Device name O2 flow rate (L/min) FiO2 (approximate %)
Nasal cannula 1–6 24–44
Simple face mask 5–12 35–55
Partial rebreather mask 8–15 35–60
Non‐rebreather mask 8–15 60–95
Venturi mask 4–15 24–50
Tracheostomy mask 10–15 35–60

      While hypoxemia in the setting of adequate ventilation can be treated with supplemental oxygen and augmentation of ventilatory function, inadequate ventilation requires immediate intervention. The EMS clinician should rapidly determine the likely cause (Box 6.1) of the patient’s ventilatory insufficiency and determine if it can be quickly corrected. Examples of this are removal of upper airway obstruction, administration of bronchodilators for bronchospasm, sealing of sucking chest wounds, administration of naloxone for opioid overdose, and needle decompression of tension pneumothorax.

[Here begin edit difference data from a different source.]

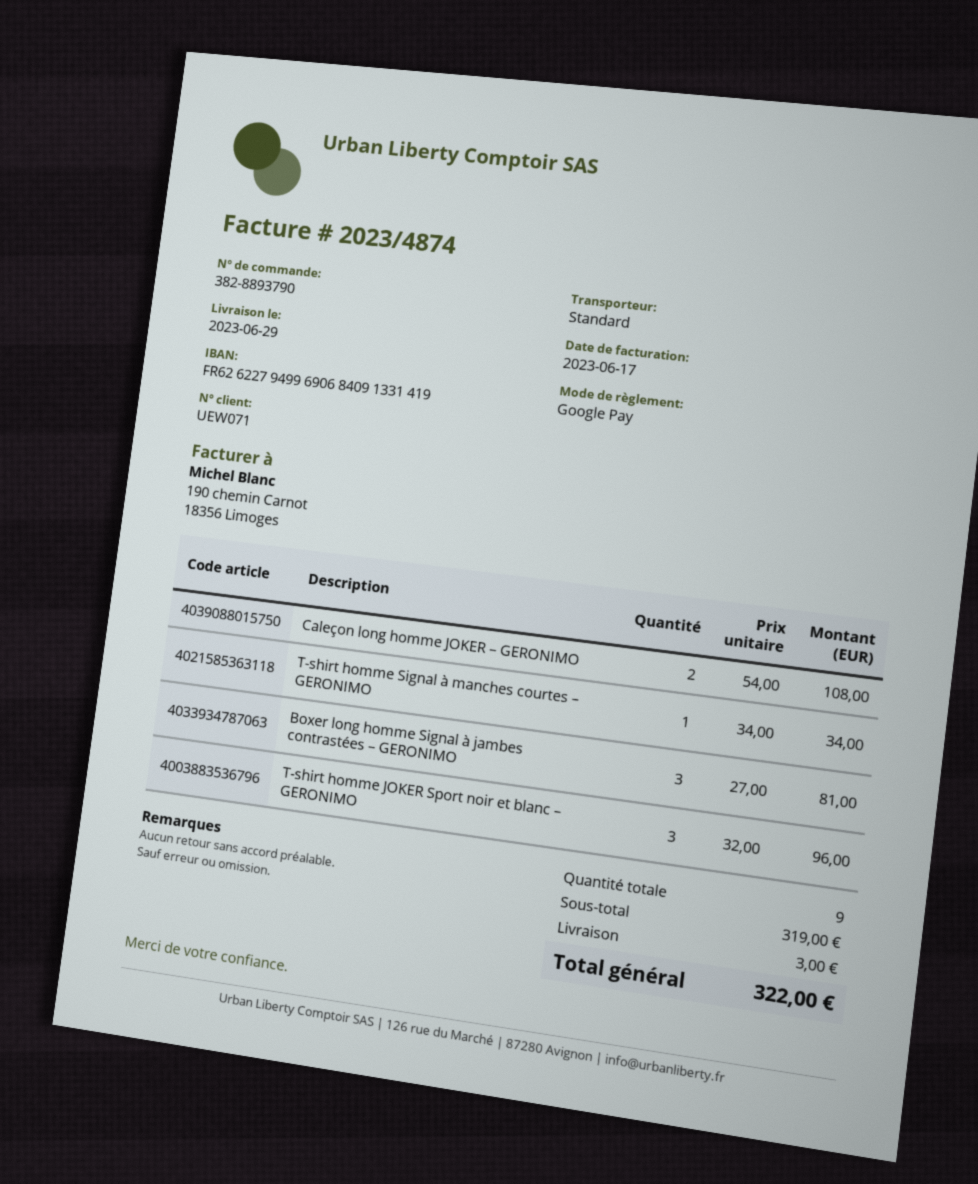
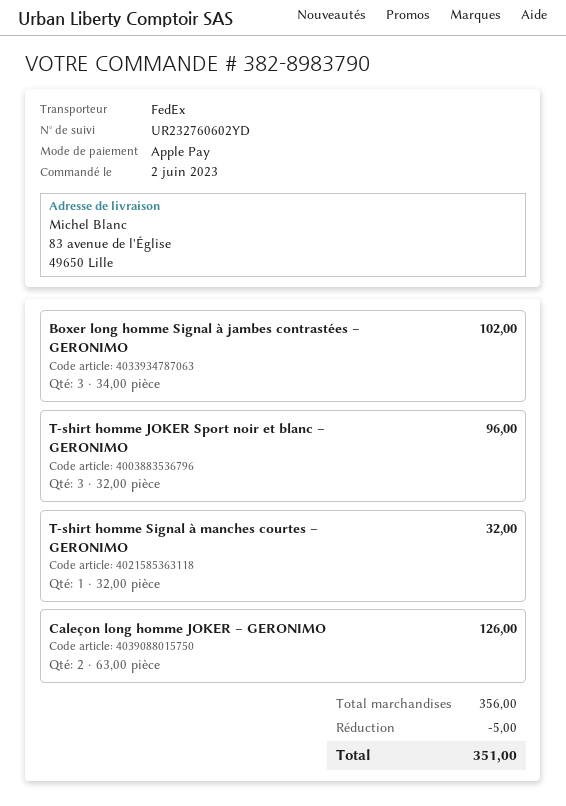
order number: 382-8893790 -> 382-8983790
payment method: Google Pay -> Apple Pay
shipping method: standard -> FedEx
Caleçon long homme JOKER – GERONIMO: 2 x 54.00 = 108.00 -> 2 x 63.00 = 126.00
T-shirt homme Signal à manches courtes – GERONIMO: 1 x 34.00 = 34.00 -> 1 x 32.00 = 32.00
Boxer long homme Signal à jambes contrastées – GERONIMO: 3 x 27.00 = 81.00 -> 3 x 34.00 = 102.00
subtotal: 319.00 -> 356.00
discount: none -> 5.00
shipping: 3.00 -> none
total: 322.00 -> 351.00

Some conditions cannot be immediately alleviated, particularly in the prehospital setting, such as muscle weakness from Guillain‐Barré syndrome or severe physical fatigue, vital capacity reduction from a large pleural effusion, and non‐reversible drug toxicity. In other cases, medical interventions may not be sufficiently effective immediately, such as for acute pulmonary edema or severe asthma. Whenever ventilation is compromised and cannot be immediately alleviated, mechanical ventilatory support must be provided.

      Patients who are awake, protecting their airways, have respiratory drive, and can cooperate may be given ventilatory support with noninvasive modalities that provide positive airway pressure. These include continuous positive airway pressure (CPAP), which delivers constant pressure above that of the atmosphere throughout the ventilation cycle, and bi‐level positive airway pressure (BiPAP), which delivers different pressures during the inspiratory and expiratory phases. Portable devices for the delivery of CPAP in the prehospital setting are generally of three types. Two of these require a high‐pressure (50 psi) oxygen source. One continuously delivers oxygen under pressure to a mask with a pop‐off valve that opens when the desired pressure is reached. The other uses a controller that essentially acts as a demand valve, adjusting flow to maintain the desired pressure. The third type of device uses oxygen flow from a standard regulator and a Venturi valve to create a virtual valve resulting in elevated pressure. Usually, treatment is started at 5–10 cm H2O and increased as needed to a maximum of 20 cm H2O. Prehospital devices generally deliver near 100% FiO2, while more advanced devices allow the FiO2 to be titrated. Until recently, BiPAP has been only available to EMS personnel who carry full‐function mechanical ventilators, but newer devices can now provide this modality for the field.